Dans cette nouvelle configuration, le lieutenant-colonel Zida et ses camarades voudraient y avoir 15 places. Professant l’équité, ils proposent le même nombre de postes pour la société civile, les partis politiques jadis opposés à Blaise Compaoré ainsi que pour l’ancienne majorité présidentielle. Ils préconiseraient aussi que la Commission de réconciliation nationale et des réformes soit supprimée de l’attelage institutionnel de la Transition.

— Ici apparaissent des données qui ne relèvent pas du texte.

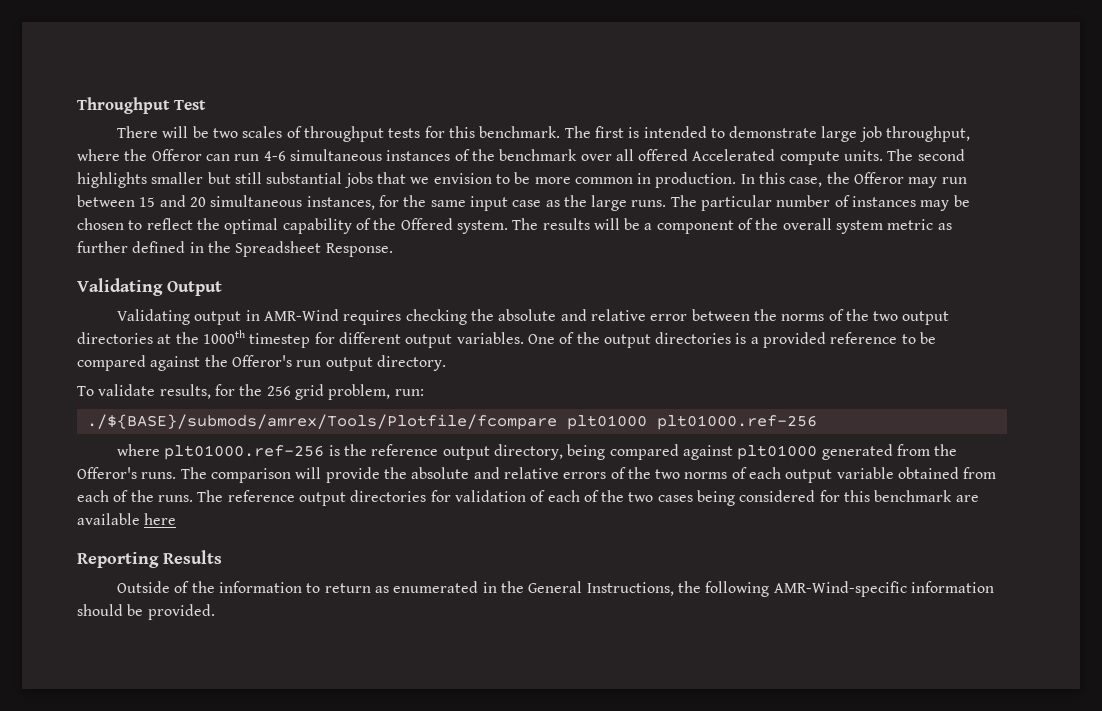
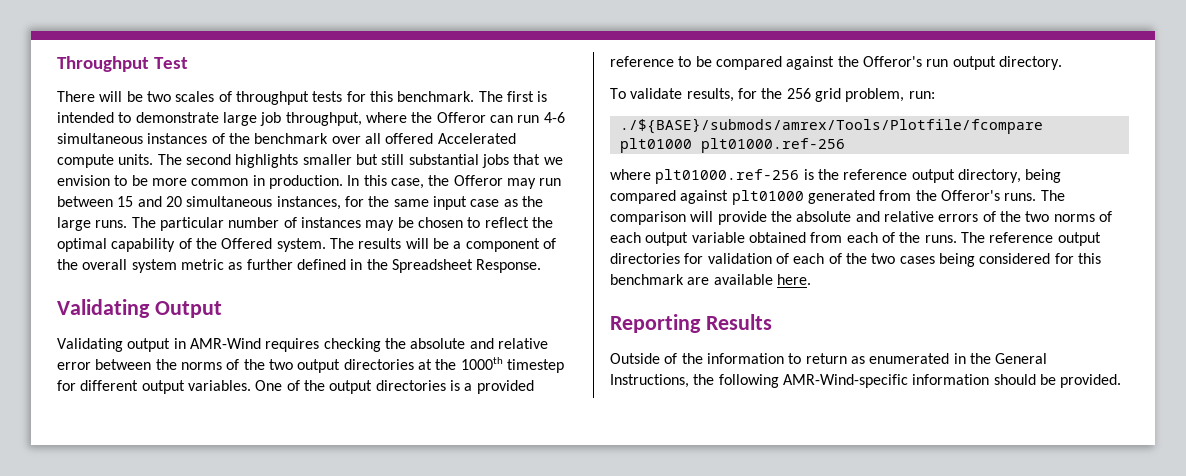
[144,513,177,525] here -> [776,274,811,285] here.

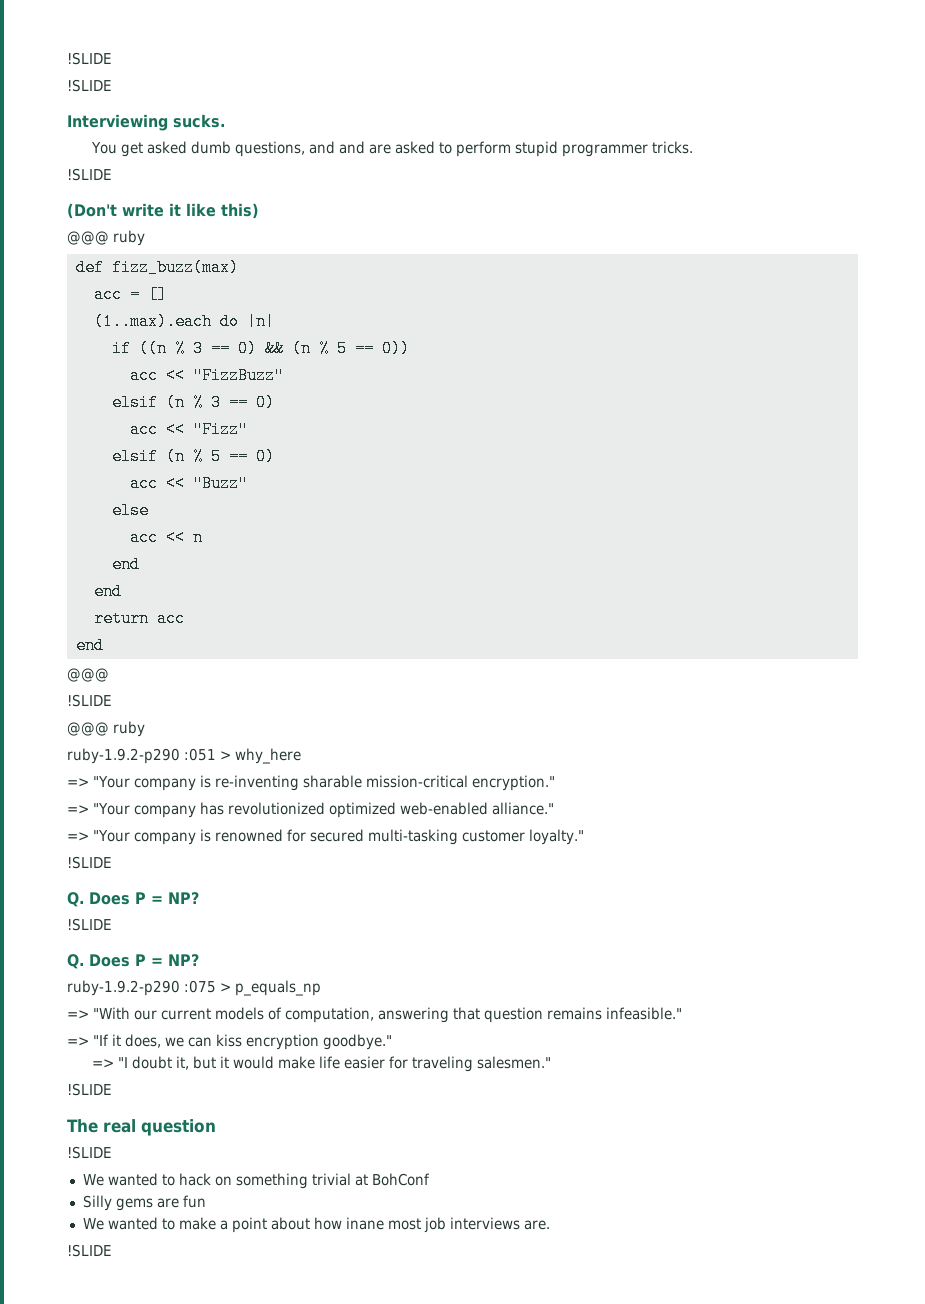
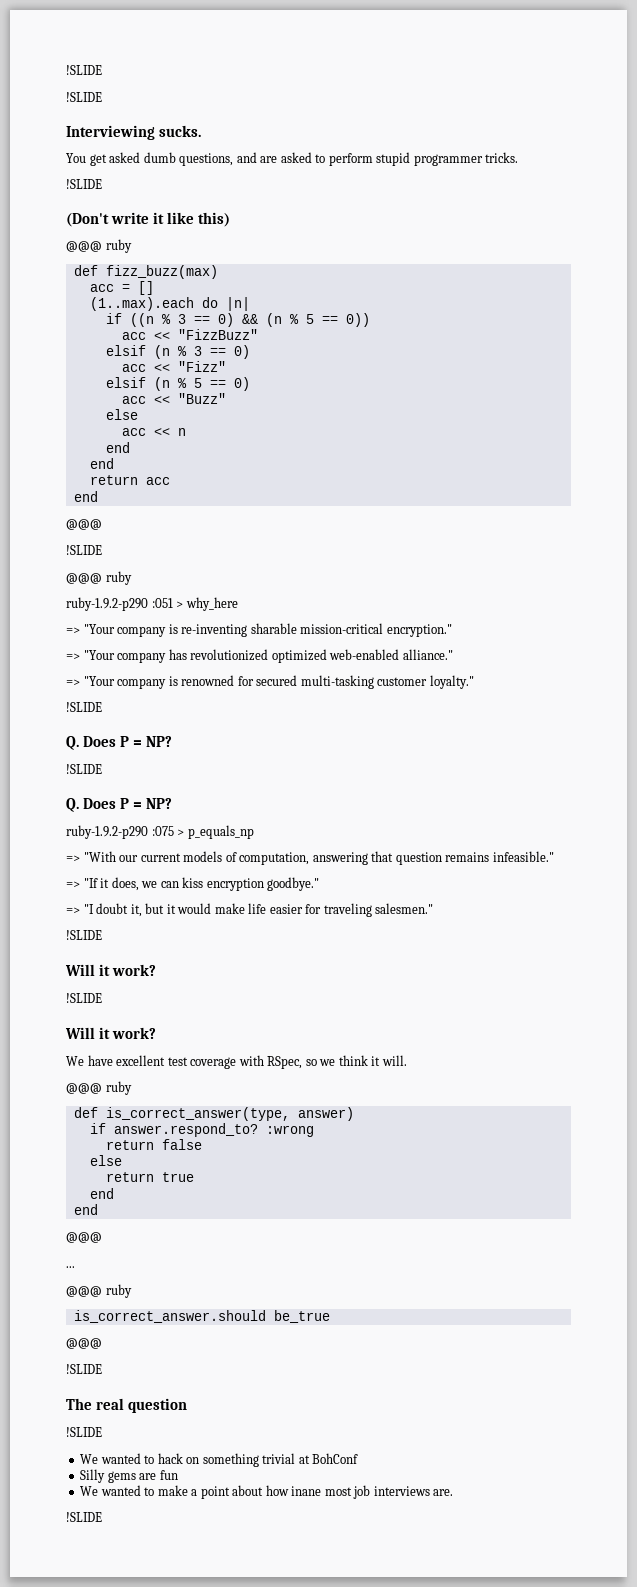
[339,141,366,154] and -> (257, 157) none
(112, 1089) none -> [65,964,157,976] [66,993,102,1003] [65,1027,157,1039] [66,1055,407,1069] [66,1081,132,1095] [73,1107,354,1121] [89,1123,314,1137] [105,1139,202,1150] [89,1155,122,1166] [105,1172,194,1182] [89,1188,114,1199] [73,1204,98,1215] [66,1232,102,1243] [66,1266,75,1268] [66,1284,132,1298] [73,1310,330,1323] [66,1338,102,1349] [66,1364,102,1374] // Will it work? // !SLIDE // Will it work? // We have excellent test coverage with RSpec, so we think it will. // @@@ ruby // def is_correct_answer(type, answer) // if answer.respond_to? :wrong // return false // else // return true // end // end // @@@ // ... // @@@ ruby // is_correct_answer.should be_true // @@@ // !SLIDE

Dans les rangs de la société civile et des partis politiques qui ont piloté la révolution, on accuse le coup, cependant, on se garde d’exposer la désapprobation. Parce qu’on craint que l’armée, exploitant malicieusement le bras de fer qui naîtrait, ne se rebiffe après. Ainsi, on met davantage en évidence le fait que l’armée demeure toujours en phase avec sa promesse de restituer le pouvoir à un civil.
Pour bien de leaders politiques et de responsables de la société civile, c’est l’acquis qu’il faut à tout prix préserver. Quitte à cohabiter avec l’armée dans d’autres instances de la Transition. Les risques sont envisagés avec d’autant plus d’appréhension que les présidents Macky Sall et Faure Gnassimgbé qui étaient hier à Ouagadougou, prodiguent des conseils allant dans le sens de l’acceptation des exigences formulées par l’armée.
Mais si l’on n’y prend garde, on pourrait, en concédant trop facilement aux doléances de l’armée, s’exposer aux mêmes risques que ceux qu’on a voulu éviter. Car, une surreprésentation des militaires dans les différents organes de la Transition pourrait inéluctablement conduire à l’étouffement et à la prise en otage de l’ensemble du système. Ce qui pourrait déboucher sur un interminable processus de transition.